Every line in the records below that holds "image" must be identified and copied.

Material shown:
►

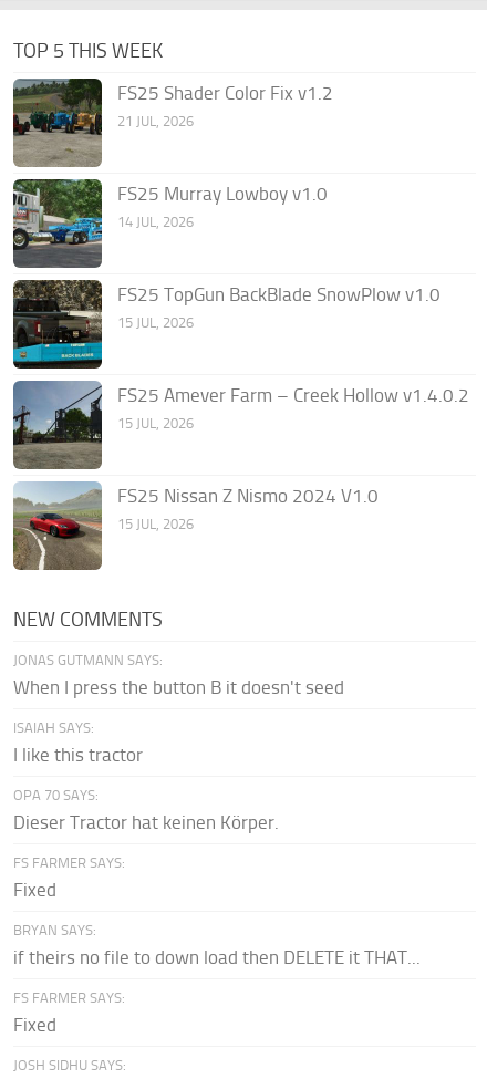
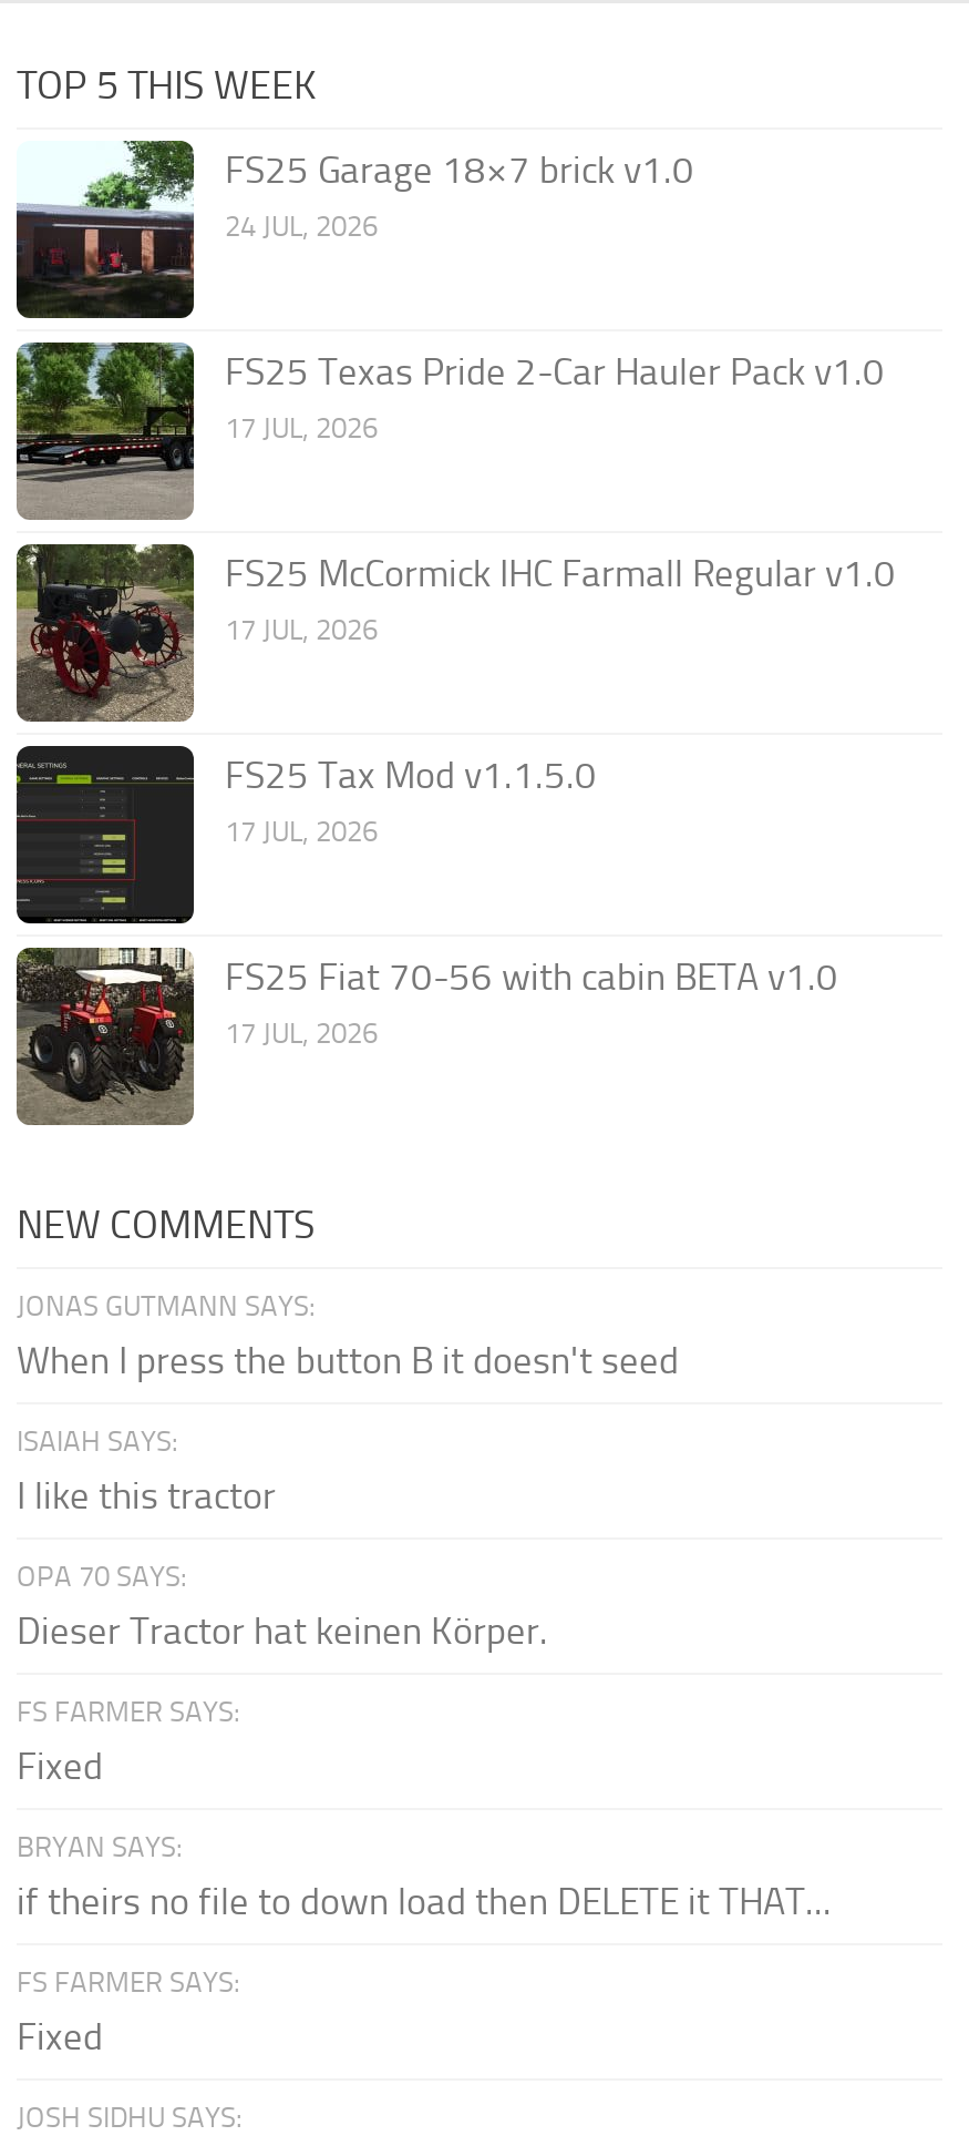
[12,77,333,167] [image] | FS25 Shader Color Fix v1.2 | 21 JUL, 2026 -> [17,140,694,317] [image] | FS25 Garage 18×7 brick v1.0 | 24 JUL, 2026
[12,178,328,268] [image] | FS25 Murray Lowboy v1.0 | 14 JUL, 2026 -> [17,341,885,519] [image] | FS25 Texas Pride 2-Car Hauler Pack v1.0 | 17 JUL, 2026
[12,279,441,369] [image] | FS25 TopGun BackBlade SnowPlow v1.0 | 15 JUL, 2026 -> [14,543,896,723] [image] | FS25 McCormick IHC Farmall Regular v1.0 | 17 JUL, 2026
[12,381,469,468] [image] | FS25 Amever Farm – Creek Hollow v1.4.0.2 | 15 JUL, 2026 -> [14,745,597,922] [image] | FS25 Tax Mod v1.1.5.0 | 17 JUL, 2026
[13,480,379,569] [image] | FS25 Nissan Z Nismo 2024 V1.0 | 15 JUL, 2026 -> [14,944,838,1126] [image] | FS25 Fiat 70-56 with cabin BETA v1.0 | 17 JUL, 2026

◄
►

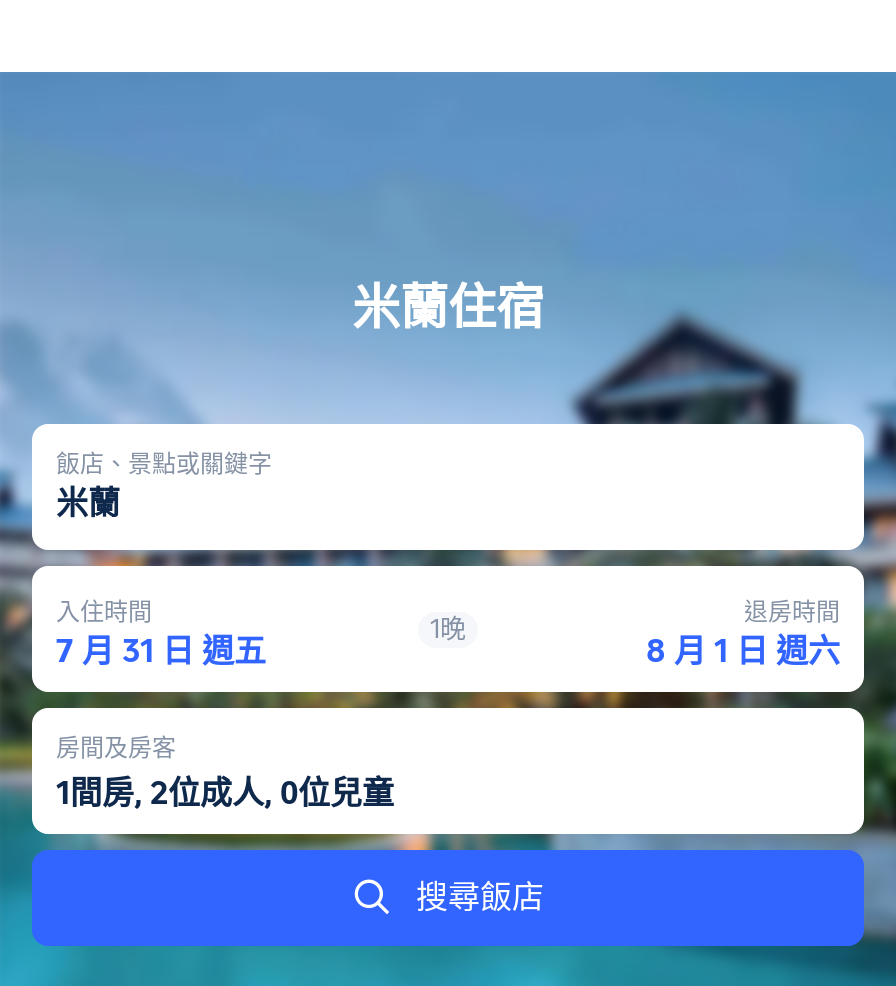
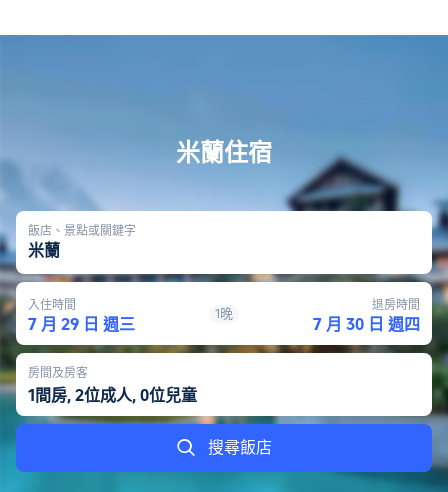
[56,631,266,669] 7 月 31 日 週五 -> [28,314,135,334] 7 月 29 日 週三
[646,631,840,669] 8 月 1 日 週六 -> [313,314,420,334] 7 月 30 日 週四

◄

Problem solution:
[12,77,333,167] [image] | FS25 Shader Color Fix v1.2 | 21 JUL, 2026 -> [17,140,694,317] [image] | FS25 Garage 18×7 brick v1.0 | 24 JUL, 2026
[12,178,328,268] [image] | FS25 Murray Lowboy v1.0 | 14 JUL, 2026 -> [17,341,885,519] [image] | FS25 Texas Pride 2-Car Hauler Pack v1.0 | 17 JUL, 2026
[12,279,441,369] [image] | FS25 TopGun BackBlade SnowPlow v1.0 | 15 JUL, 2026 -> [14,543,896,723] [image] | FS25 McCormick IHC Farmall Regular v1.0 | 17 JUL, 2026
[12,381,469,468] [image] | FS25 Amever Farm – Creek Hollow v1.4.0.2 | 15 JUL, 2026 -> [14,745,597,922] [image] | FS25 Tax Mod v1.1.5.0 | 17 JUL, 2026
[13,480,379,569] [image] | FS25 Nissan Z Nismo 2024 V1.0 | 15 JUL, 2026 -> [14,944,838,1126] [image] | FS25 Fiat 70-56 with cabin BETA v1.0 | 17 JUL, 2026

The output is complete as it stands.